Commenting on Energy Power Systems Australia’s (EPSA) association with LMS, EPSA’s Electric Power Generation and Gas Business Manager, David Moore, said that LMS’ ongoing use of CAT’s V8, 12, 16 and 20 cylinder gas engines is testament to the outstanding attributes of the engines and EPSA’s focus on product knowledge and support.
“EPSA and Caterpillar continue to work closely with LMS by offering continuous product improvement in efficiency and technical support as required to LMS’ fleet of generation equipment which is consistently delivering availability figures that are considered as good as anywhere in the world for the long term sustainable delivery of renewable energy.
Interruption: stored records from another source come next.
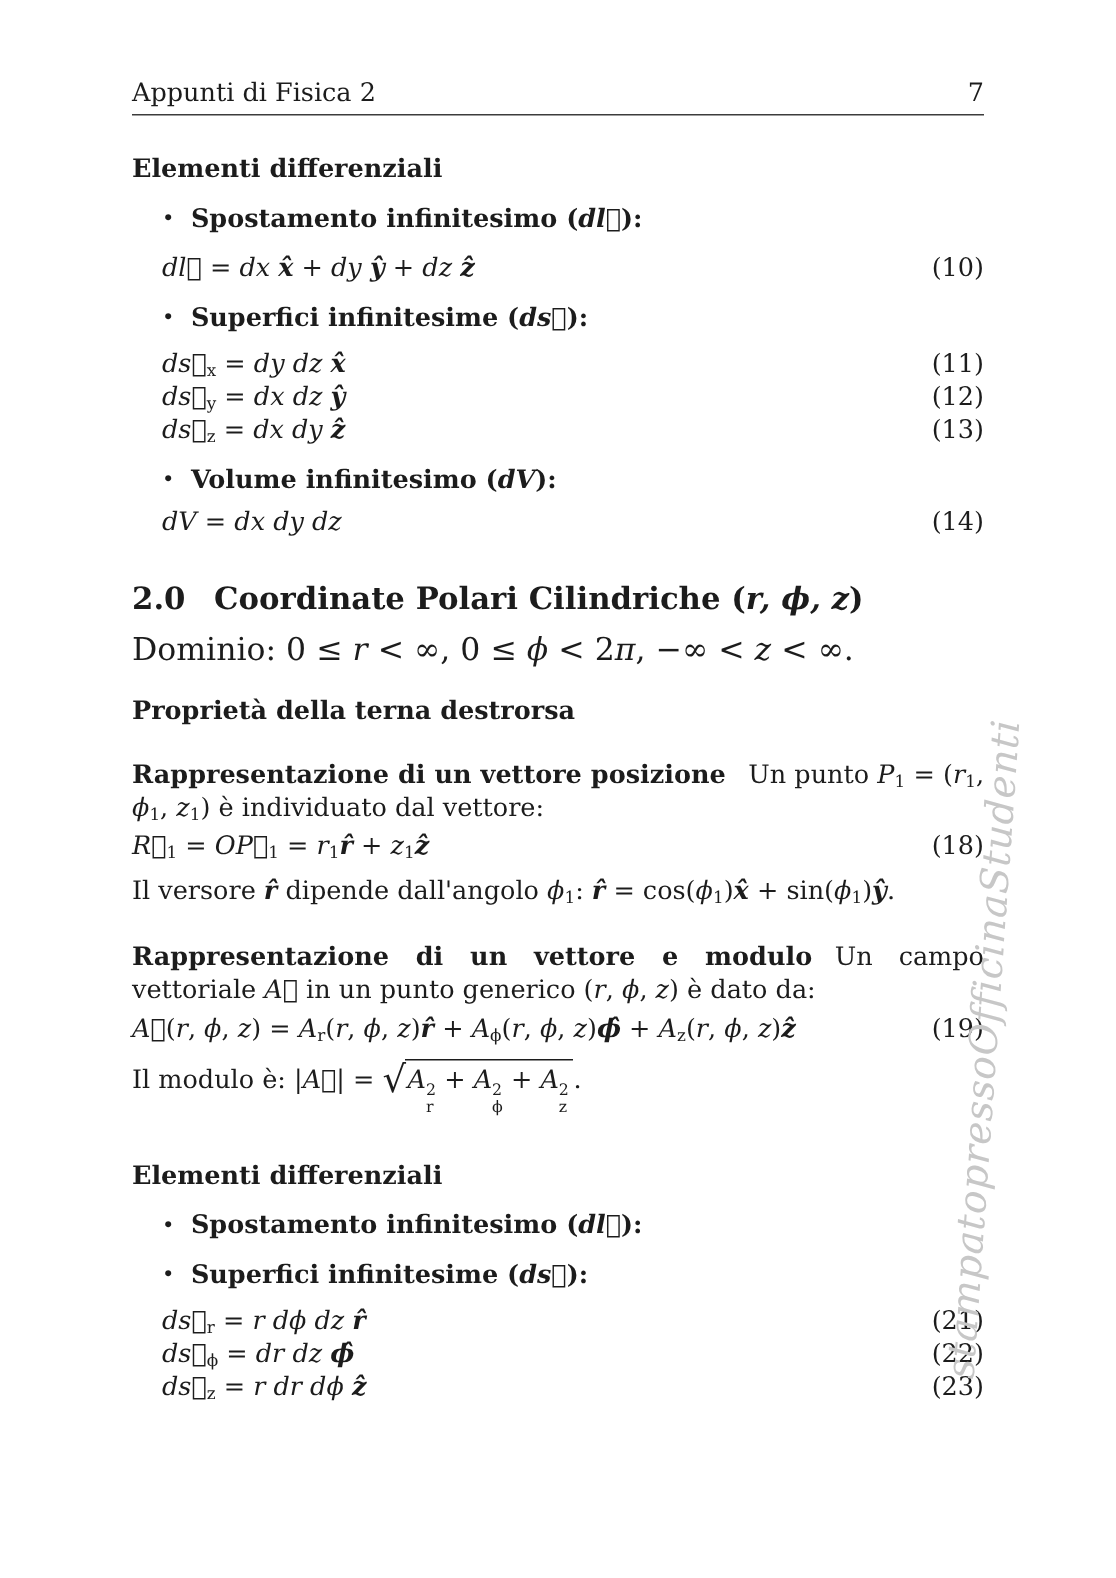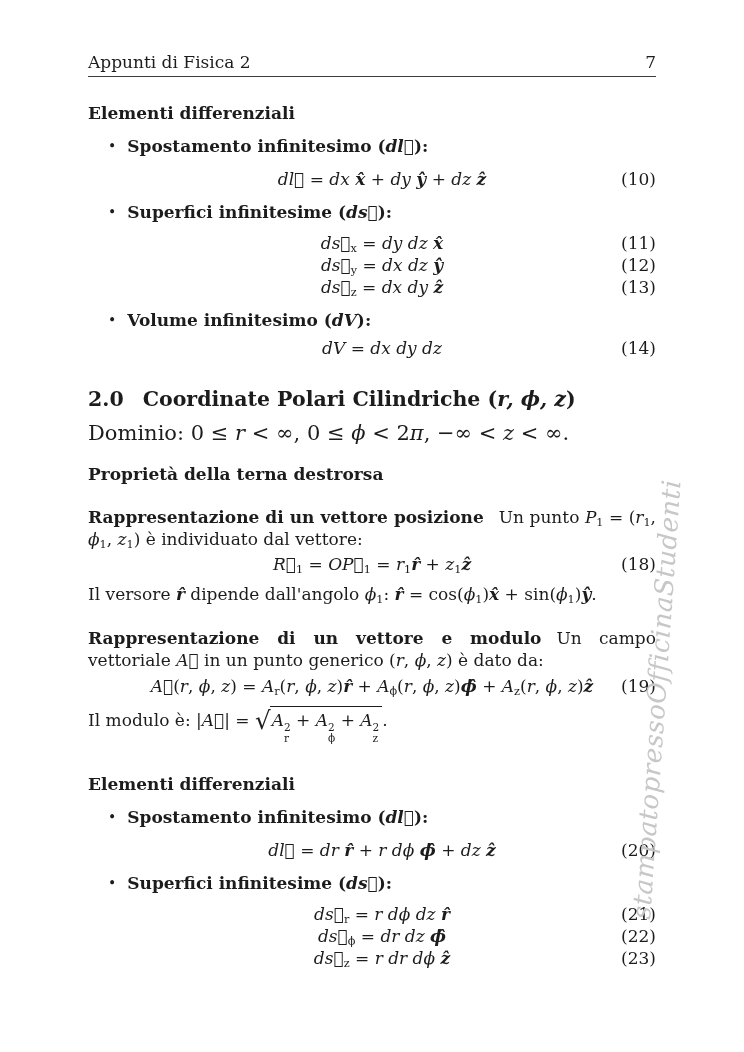--- a/index.html
+++ b/index.html
@@ -28,21 +28,21 @@
   .para-head{font-weight:bold;margin-right:15px;}
   .note-line{font-size:17px;line-height:24px;margin-top:7px;}
 
   
   .bullet{margin-left:20px;margin-top:11px;}
   .bullet-line{display:flex;align-items:baseline;gap:11px;font-size:17px;line-height:22px;}
   .dot{font-size:14px;line-height:1;transform:translateY(-1px);}
   .bullet-label{font-weight:bold;}
 
   
-  .eq{position:relative;text-align:center;font-size:17px;line-height:22px;margin:11px 0 4px 0;}
+  .eq{position:relative;text-align:left;font-size:17px;line-height:22px;margin:11px 0 4px 0;}
   .eqgroup .eq{margin:1px 0;line-height:21px;}
   .eqnum{position:absolute;right:0;top:0;font-weight:normal;font-style:normal;}
   .formula{display:inline-block;}
 
   i{font-style:italic;}
   b.uv{font-style:italic;font-weight:bold;}
   sub{font-size:66%;line-height:0;vertical-align:-0.25em;}
   sup{font-size:66%;line-height:0;vertical-align:0.45em;}
 
   
@@ -158,24 +158,20 @@
             </span></span></span>.</div>
 
     <div class="block-head" style="margin-top:29px">Elementi differenziali</div>
 
     <div class="bullets">
       <div class="bullet">
         <div class="bullet-line">
           <span class="dot">•</span>
           <span class="bullet-label">Spostamento infinitesimo (<i>dl⃗</i>):</span>
         </div>
-        <div class="eq">
-          <span class="formula"><i>dl⃗</i> = <i>dr</i> <b class="uv">r̂</b> + <i>r dϕ</i> <b class="uv">ϕ̂</b> + <i>dz</i> <b class="uv">ẑ</b></span>
-          <span class="eqnum">(20)</span>
-        </div>
       </div>
 
       <div class="bullet">
         <div class="bullet-line">
           <span class="dot">•</span>
           <span class="bullet-label">Superfici infinitesime (<i>ds⃗</i>):</span>
         </div>
         <div class="eqgroup" style="margin-top:10px">
           <div class="eq">
             <span class="formula"><i>ds⃗</i><sub>r</sub> = <i>r dϕ dz</i> <b class="uv">r̂</b></span>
“Competition for the supply of gas fuelled engines for power generation is particularly fierce, so to be able to maintain a relationship with a company like LMS for so many years is rewarding and reinforces our singled minded approach to supplying and supporting the best product for the application, no matter where it’s located,” David said.
[EPSA's] direct interface with Caterpillar and product support, which is critical for us, is excellent and their knowledge of the Caterpillar product is second to none.